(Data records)
Segment Open

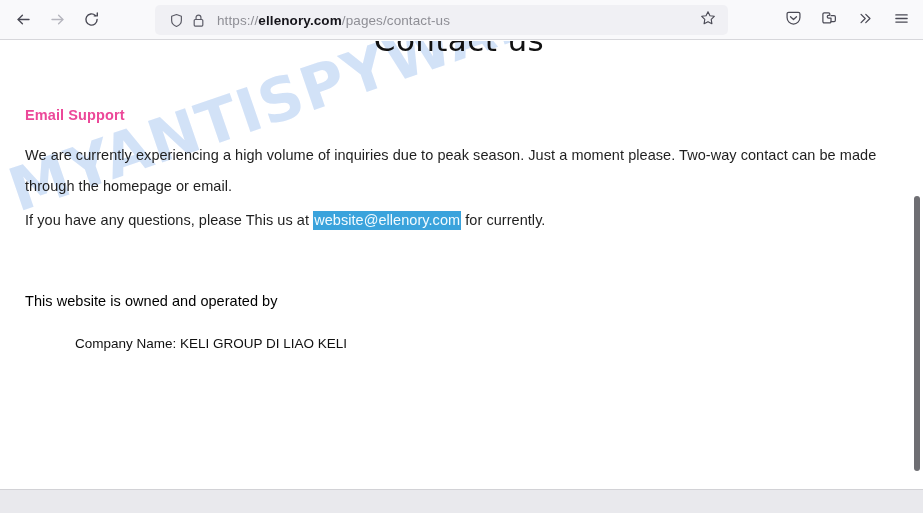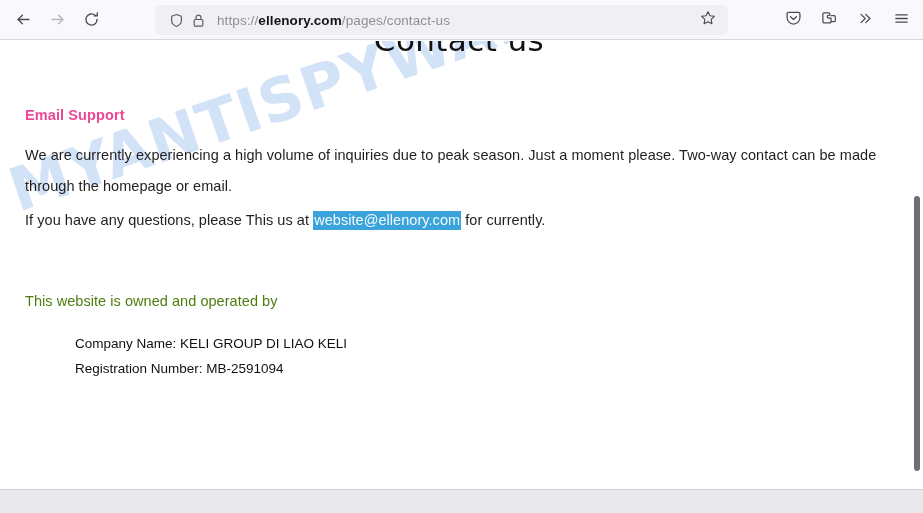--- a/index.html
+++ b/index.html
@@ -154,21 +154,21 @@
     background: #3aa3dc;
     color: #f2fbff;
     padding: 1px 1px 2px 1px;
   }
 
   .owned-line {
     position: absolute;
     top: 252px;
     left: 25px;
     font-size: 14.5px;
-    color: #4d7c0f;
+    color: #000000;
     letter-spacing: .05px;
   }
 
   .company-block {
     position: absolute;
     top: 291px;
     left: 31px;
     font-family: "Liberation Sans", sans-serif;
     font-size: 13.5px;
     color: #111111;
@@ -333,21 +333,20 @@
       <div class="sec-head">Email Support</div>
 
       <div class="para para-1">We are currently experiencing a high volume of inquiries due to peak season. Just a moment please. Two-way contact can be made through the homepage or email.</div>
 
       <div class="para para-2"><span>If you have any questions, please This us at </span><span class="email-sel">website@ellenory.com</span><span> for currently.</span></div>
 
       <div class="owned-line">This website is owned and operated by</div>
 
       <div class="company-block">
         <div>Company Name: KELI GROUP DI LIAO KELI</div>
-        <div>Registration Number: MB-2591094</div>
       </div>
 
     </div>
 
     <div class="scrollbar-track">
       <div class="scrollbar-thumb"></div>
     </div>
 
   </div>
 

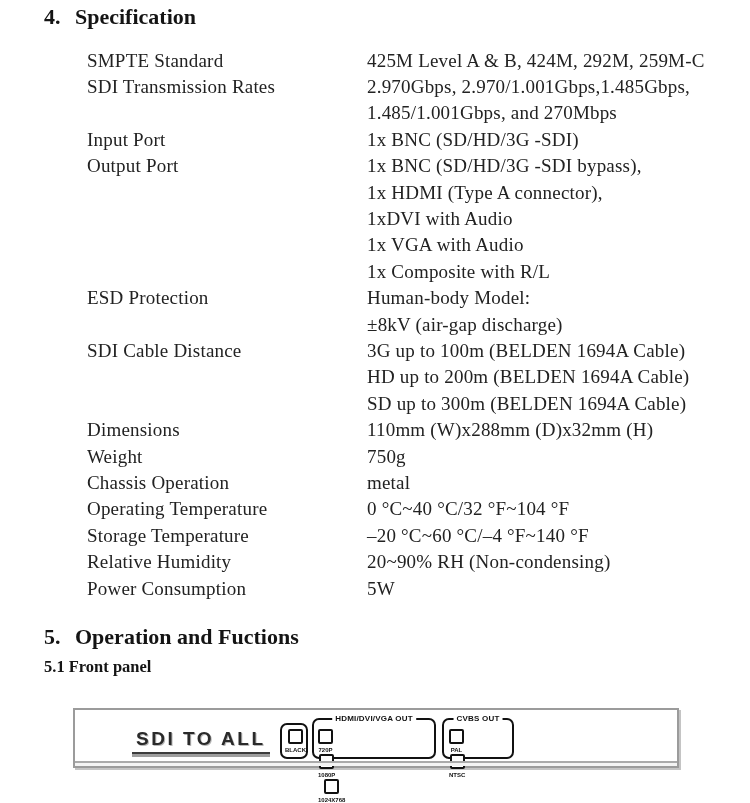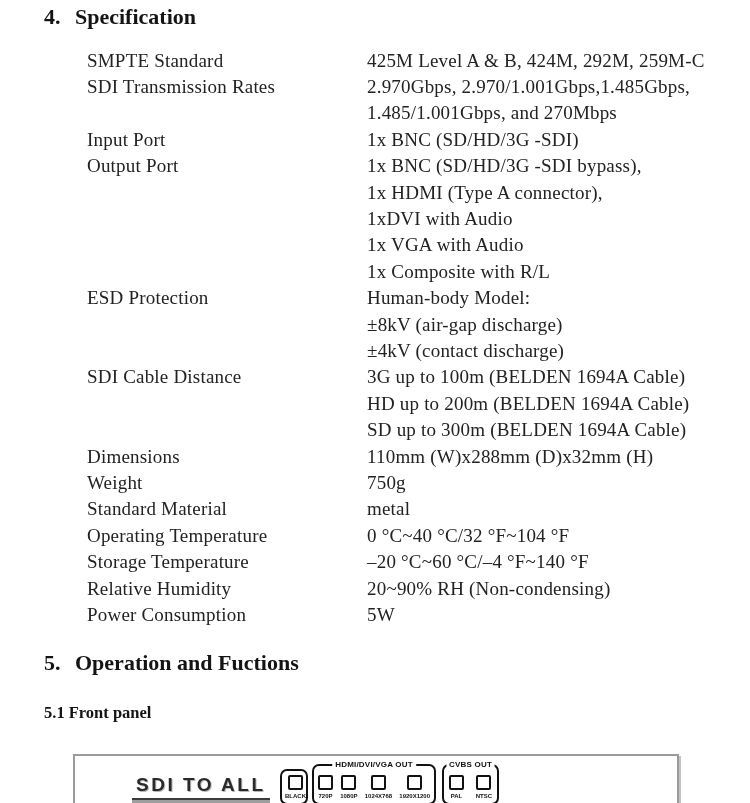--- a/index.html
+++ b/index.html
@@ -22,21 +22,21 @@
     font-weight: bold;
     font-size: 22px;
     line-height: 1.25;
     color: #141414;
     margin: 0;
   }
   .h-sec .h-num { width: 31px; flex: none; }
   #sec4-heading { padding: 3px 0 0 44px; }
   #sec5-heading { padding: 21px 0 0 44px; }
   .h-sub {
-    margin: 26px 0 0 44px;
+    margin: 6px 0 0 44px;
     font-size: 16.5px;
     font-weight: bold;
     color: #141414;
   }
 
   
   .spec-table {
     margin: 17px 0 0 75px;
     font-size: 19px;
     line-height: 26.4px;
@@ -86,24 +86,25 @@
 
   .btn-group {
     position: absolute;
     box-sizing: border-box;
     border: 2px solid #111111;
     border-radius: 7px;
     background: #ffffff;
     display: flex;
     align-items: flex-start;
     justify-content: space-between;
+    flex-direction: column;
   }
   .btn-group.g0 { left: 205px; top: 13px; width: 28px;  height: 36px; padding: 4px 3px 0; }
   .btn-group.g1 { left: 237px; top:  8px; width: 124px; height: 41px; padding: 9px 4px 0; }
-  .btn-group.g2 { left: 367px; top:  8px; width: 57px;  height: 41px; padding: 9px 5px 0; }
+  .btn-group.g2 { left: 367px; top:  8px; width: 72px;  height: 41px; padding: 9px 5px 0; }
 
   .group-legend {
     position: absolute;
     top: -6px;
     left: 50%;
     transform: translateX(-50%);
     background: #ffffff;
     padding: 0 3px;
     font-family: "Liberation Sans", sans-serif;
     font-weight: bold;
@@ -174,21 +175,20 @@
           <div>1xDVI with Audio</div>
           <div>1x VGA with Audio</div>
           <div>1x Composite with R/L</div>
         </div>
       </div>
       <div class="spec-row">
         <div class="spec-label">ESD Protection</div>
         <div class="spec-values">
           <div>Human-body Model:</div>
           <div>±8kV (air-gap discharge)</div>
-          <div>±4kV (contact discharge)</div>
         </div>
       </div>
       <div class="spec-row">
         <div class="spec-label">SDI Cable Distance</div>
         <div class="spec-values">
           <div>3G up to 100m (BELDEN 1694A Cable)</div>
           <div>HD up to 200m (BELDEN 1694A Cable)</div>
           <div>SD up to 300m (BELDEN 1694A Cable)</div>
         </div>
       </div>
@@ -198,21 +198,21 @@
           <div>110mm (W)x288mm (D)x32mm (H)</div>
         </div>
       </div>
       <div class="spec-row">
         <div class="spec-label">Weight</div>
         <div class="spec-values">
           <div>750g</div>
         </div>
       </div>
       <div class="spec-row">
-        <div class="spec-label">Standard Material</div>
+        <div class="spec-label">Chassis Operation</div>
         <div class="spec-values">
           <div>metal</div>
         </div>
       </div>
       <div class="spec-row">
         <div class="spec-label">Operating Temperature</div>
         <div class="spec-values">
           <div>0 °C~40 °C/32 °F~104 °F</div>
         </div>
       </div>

Segment Closed

WORK INSTRUCTION:
Every line that holds the word "please" should be copied from the records.

EXPECTED ANSWER:
       <div class="para para-1">We are currently experiencing a high volume of inquiries due to peak season. Just a moment please. Two-way contact can be made through the homepage or email.</div>
       <div class="para para-2"><span>If you have any questions, please This us at </span><span class="email-sel">website@ellenory.com</span><span> for currently.</span></div>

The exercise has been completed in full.